Sergey Lavrov (speaking after José Manuel García-Margallo): We did not discuss the sanctions. They were not our choice, and we are not going to try to persuade or ask our European friends for anything. Time takes care of everything. Mr Garcia-Margallo spoke about the way sanctions are perceived in Europe.

They are not doing anyone any good. Because all of this is related to the efforts to resolve the Ukraine crisis, I would like to draw your attention to what was agreed in Minsk on February 12, and to reiterate that concrete steps were formulated there that all parties to the conflict – Kiev, Donetsk, and Lugansk – are to take, as well as the sequence of these steps.

I noted that the communiqué released after a recent video conference by US, German, French, British and Italian leaders and European Council President Donald Tusk stresses the need to honour the Minsk agreements in full. This is also our position. I hope that when the respected leaders of the Western world review the implementation of these agreements they will take these facts into account: The day after February 12, the Kiev authorities said that they had not assumed any obligations in Minsk with regard to granting an amnesty to the participants in the events in southeastern Ukraine, nor had they assumed any political or legal obligations to take Donetsk and Lugansk’s positions into consideration in carrying out constitutional reform. This is a complete distortion of what was written in black and white and signed by the representatives of Kiev.

Now we hear that Verkhovna Rada has issued a statement to the effect that it will not cooperate with representatives of the self-proclaimed republics to hold local elections, even though the Package of Measures for the Implementation of the Minsk Agreements of February 12 states in no uncertain terms that these elections are to be held with the consent of the territories on which the Donetsk and Lugansk people’s republics were proclaimed.

The Kiev authorities categorically refuse to honour yet another point that was agreed in Minsk and then reaffirmed at a meeting of the Normandy Four foreign ministers in Paris on February 24, specifically the immediate establishment, within the framework of the Contact Group, of working subgroups on the constitutional process, humanitarian and economic issues, the holding of elections and so on and so forth. Furthermore, the Kiev authorities are attempting to impede the work of the Contact Group, presumably in a bid to ratchet up tension and call into question the implementation of the military provisions of the Minsk Agreements and drag their feet on the implementation of the political reforms which the Kiev authorities have signed on to.

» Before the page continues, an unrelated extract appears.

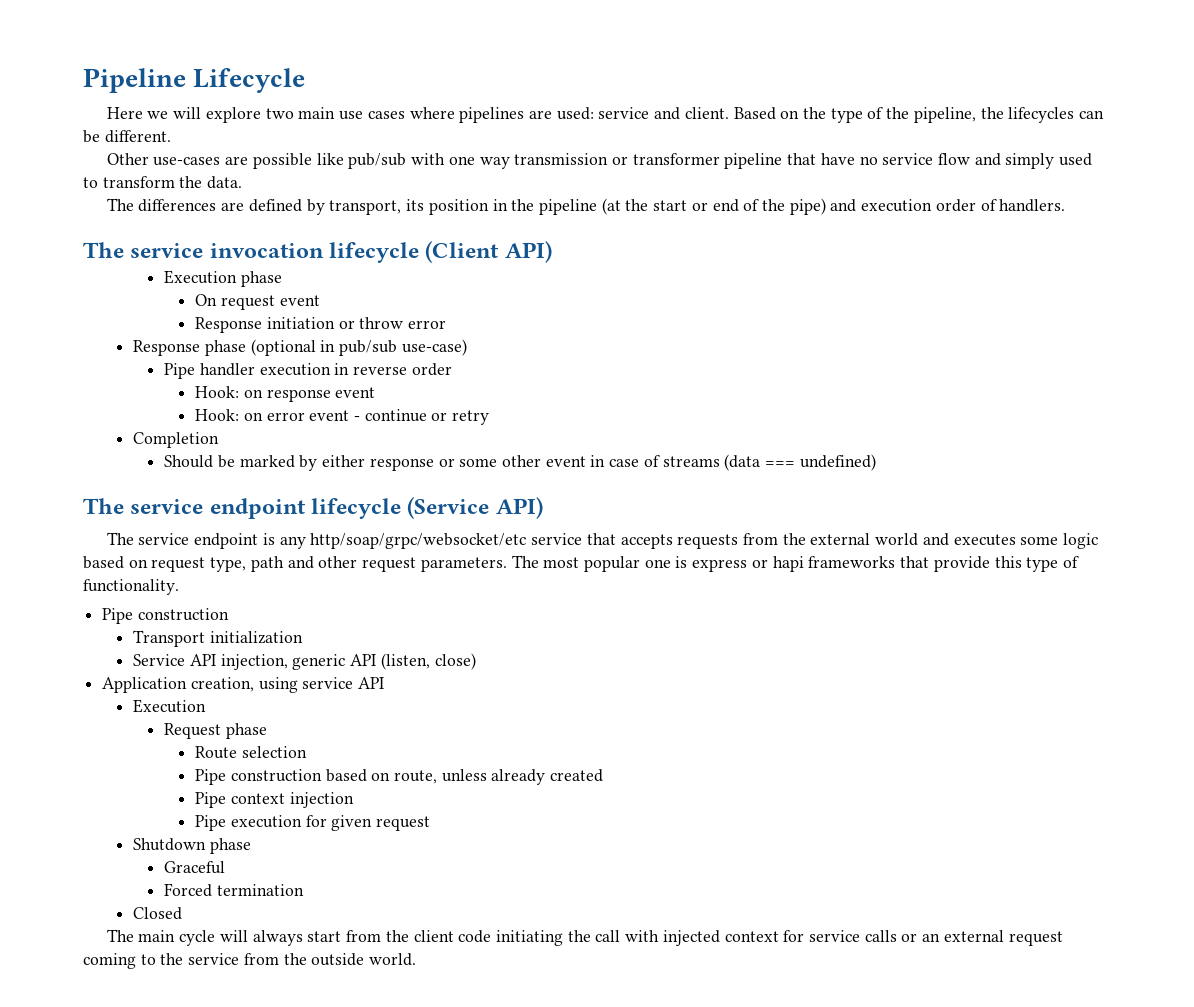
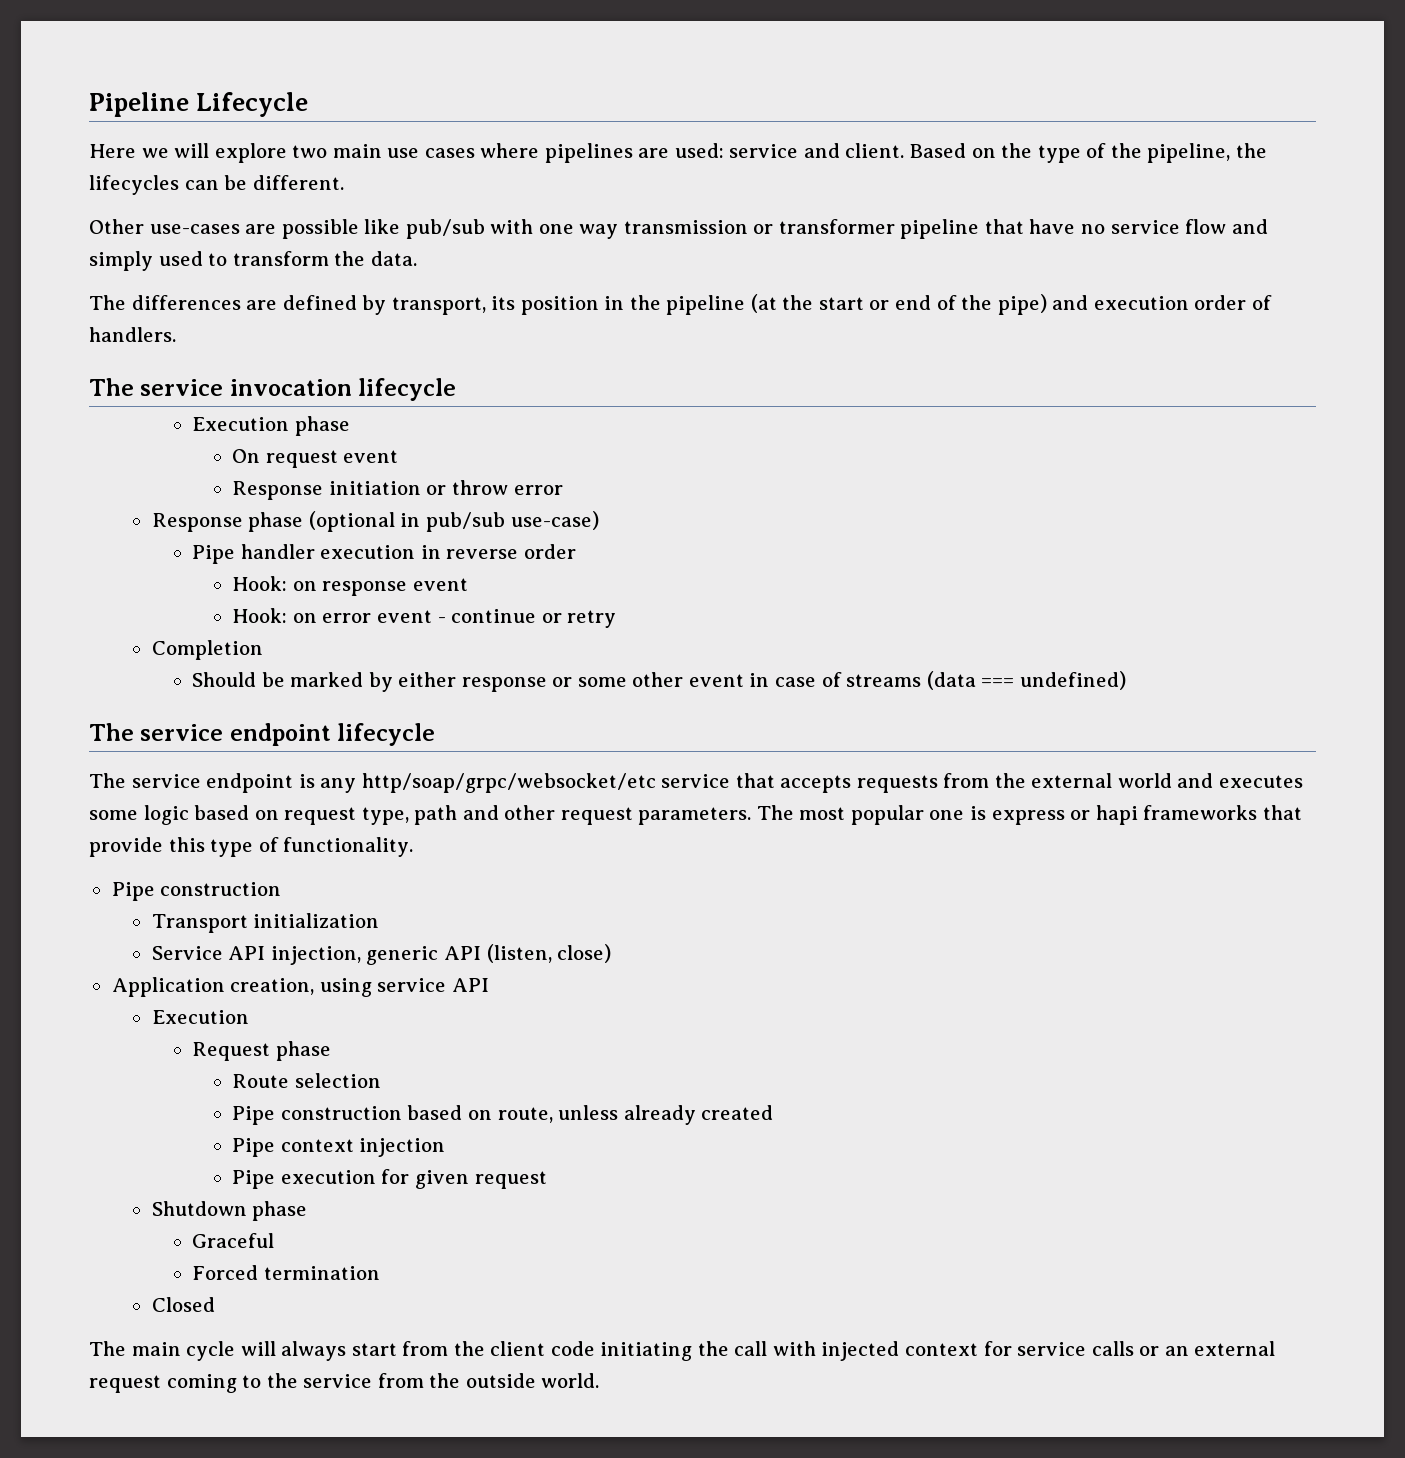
[425,241,552,263] (Client API) -> (457, 389) none
[407,497,543,519] (Service API) -> (436, 734) none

This begs the question: Are our Western colleagues unable to see all this? It is essential to draw their attention to the fact that full implementation of the Minsk Agreements, which they call for, is in fact being blocked by the Kiev authorities.

I don’t know what tools the Americans and Europeans have to pressure Kiev. Perhaps they should use their preferred mechanism – sanctions – to force the Kiev authorities to deliver on what they have agreed and what all our Western colleagues are demanding.